From: David Coleman (dcoleman_at_cs.washington.edu)
Date: Sun Feb 22 2004 - 20:32:20 PST
Log-structured file systems was an interesting look at a non-traditional
file system. I liked how it drew from the experiences of database and
other systems that use logs but applied these experiences in a unique
fashion. My experience with file systems is for optical media.
Rewritable optical media write speeds are significantly slower than read
speeds (generally at least a factor of two) and seek times are horrible
so any approach that speeds up writing would be significant.
Interestingly, write-once media is essentially a log-based system where
segments are not reused.
Segment cleaning seems like it would consume significant overhead when
rewriting the i-nodes when the location of data blocks changes due to
relocation. One solution is to use an indirection for all data block
locations (or any referenced address). The UDF (Universal Disk Format)

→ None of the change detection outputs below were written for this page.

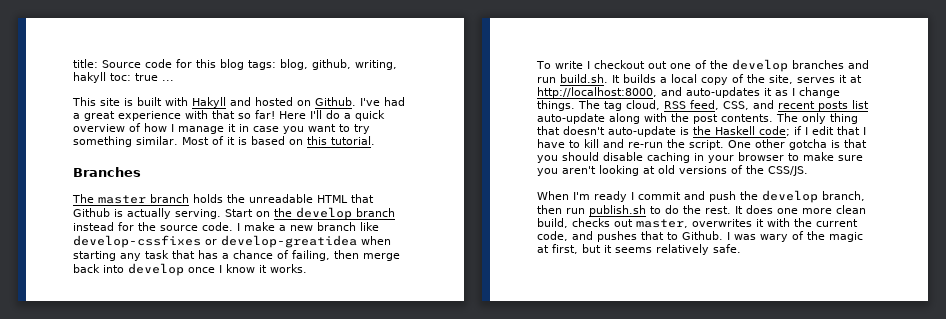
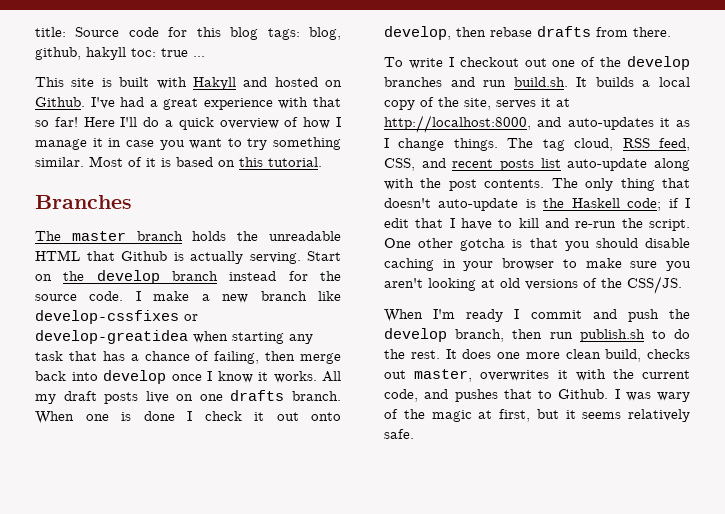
[355,60,397,70] writing, -> (81, 53) none
(307, 268) none -> [322,371,341,382] [35,390,342,404] [35,411,341,424] [384,26,671,40] All my draft posts live on one drafts branch. When one is done I check it out onto develop, then rebase drafts from there.

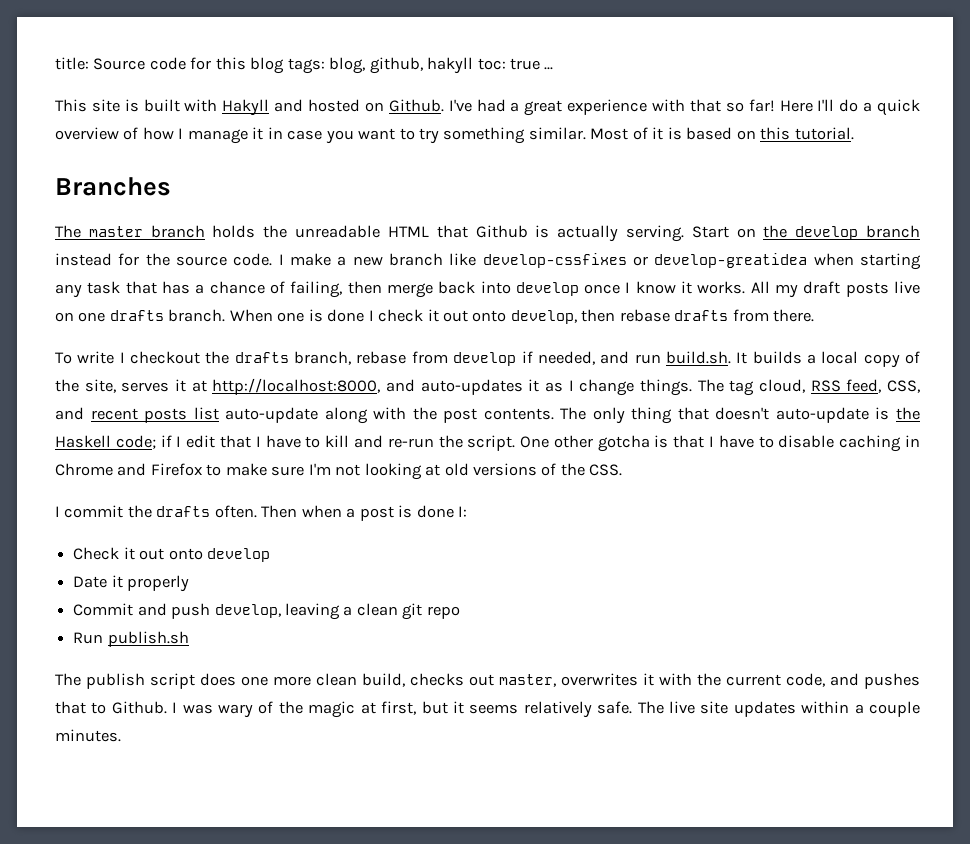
[524,56,690,70] [384,77,442,87] out one of the develop branches -> [205,351,595,366] the drafts branch, rebase from develop if needed,
[564,238,690,251] [384,258,555,271] you should disable caching in your browser -> [709,435,920,452] [55,463,202,476] I have to disable caching in Chrome and Firefox
[666,261,691,271] [384,278,423,288] you aren't -> [308,463,361,476] I'm not
[627,276,682,294] [384,309,690,322] [384,328,690,342] [384,349,457,359] CSS/JS. // When I'm ready I commit and push the develop branch, then run publish.sh to do the rest. It -> [589,464,623,476] [55,505,468,521] [73,547,270,562] [73,575,190,592] [73,603,460,620] [73,631,189,647] [55,673,195,689] CSS. // I commit the drafts often. Then when a post is done I: // Check it out onto develop // Date it properly // Commit and push develop, leaving a clean git repo // Run publish.sh // The publish script
(414, 434) none -> [637,701,920,717] [55,729,121,742] The live site updates within a couple minutes.

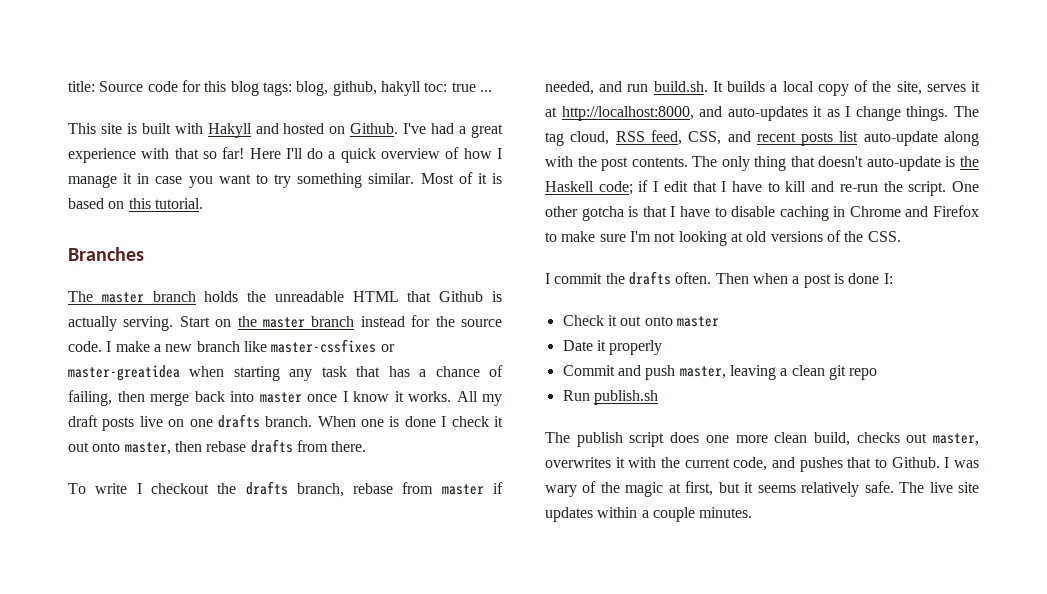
[795,226,859,240] develop -> [263,317,305,328] master
[482,253,808,268] develop-cssfixes or develop-greatidea -> [271,339,395,353] [68,365,180,381] master-cssfixes or master-greatidea
[515,282,579,296] develop -> [259,392,302,403] master
[510,310,577,324] develop, -> [124,442,171,455] master,
[453,352,517,366] develop -> [441,484,484,495] master
[206,548,270,562] develop -> [676,316,719,327] master
[214,604,281,618] develop, -> [679,366,726,379] master,

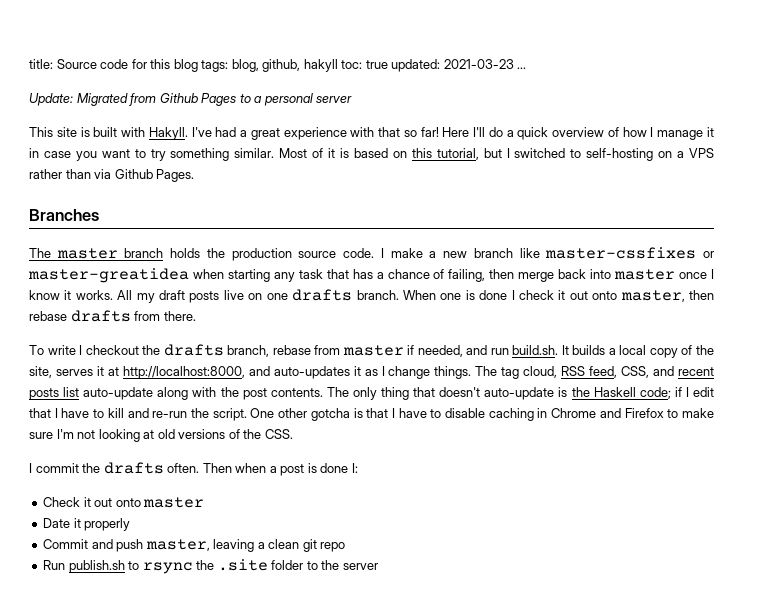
(476, 87) none -> [391,59,514,72] updated: 2021-03-23
(492, 91) none -> [29,93,353,106] // Update: Migrated from Github Pages to a personal server
[207,123,399,138] Hakyll and hosted on Github. -> [148,127,188,140] Hakyll.
[154,198,203,209] tutorial. -> [436,148,715,161] [29,169,195,182] tutorial, but I switched to self-hosting on a VPS rather than via Github Pages.
[274,291,502,302] [68,315,455,331] unreadable HTML that Github is actually serving. Start on the master branch instead for the -> [231,248,292,261] production
[545,432,979,447] [545,457,979,472] [545,481,979,497] [545,507,753,522] // The publish script does one more clean build, checks out master, overwrites it with the current code, and pushes that to Github. I was wary of the magic at first, but it seems relatively safe. The live site updates within a couple minutes. -> [128,559,378,574] to rsync the .site folder to the server

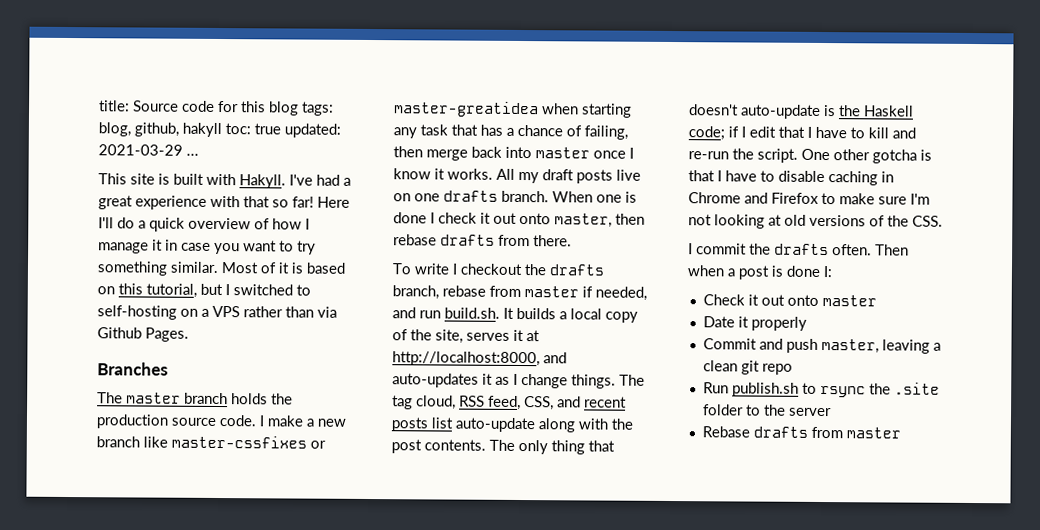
[443,59,514,69] 2021-03-23 -> [98,144,183,156] 2021-03-29
[29,93,353,106] // Update: Migrated from Github Pages to a personal server -> (199, 154) none
(378, 566) none -> [701,426,901,439] // Rebase drafts from master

file system uses an indirection for addresses via a Virtual Address
Table (VAT). When moving the data block, only the VAT is updated. This
approach does incur a random-access penalty with an additional table
lookup to discover the physical block address which would impact read
performance. The ratio of cleaning to reading would dictate the
usefulness of this strategy.
I think a modification that might speed up segment cleaning would be to
have the following states recorded in the segment summary/i-node map:
- deleted / truncated to zero length – data dead, no need to check i-node
- modified – unsure of data state, need to check i-node
- unchanged since i-node/data written – data live, no need to check i-node
Currently only deleted/truncated to zero length states are maintained by
the system.
Recovering from system crashes is an important design consideration. I’m
not sure that log-based file systems need this more than traditional
file systems given that a common optimization is to use larger write
caches and order writes for optimal performance. Checkpoints only
address a single type of failure: system crash leaving the file system
in an inconsistent state. The system described would be significantly
less forgiving for disk hardware failure – even single sector failures.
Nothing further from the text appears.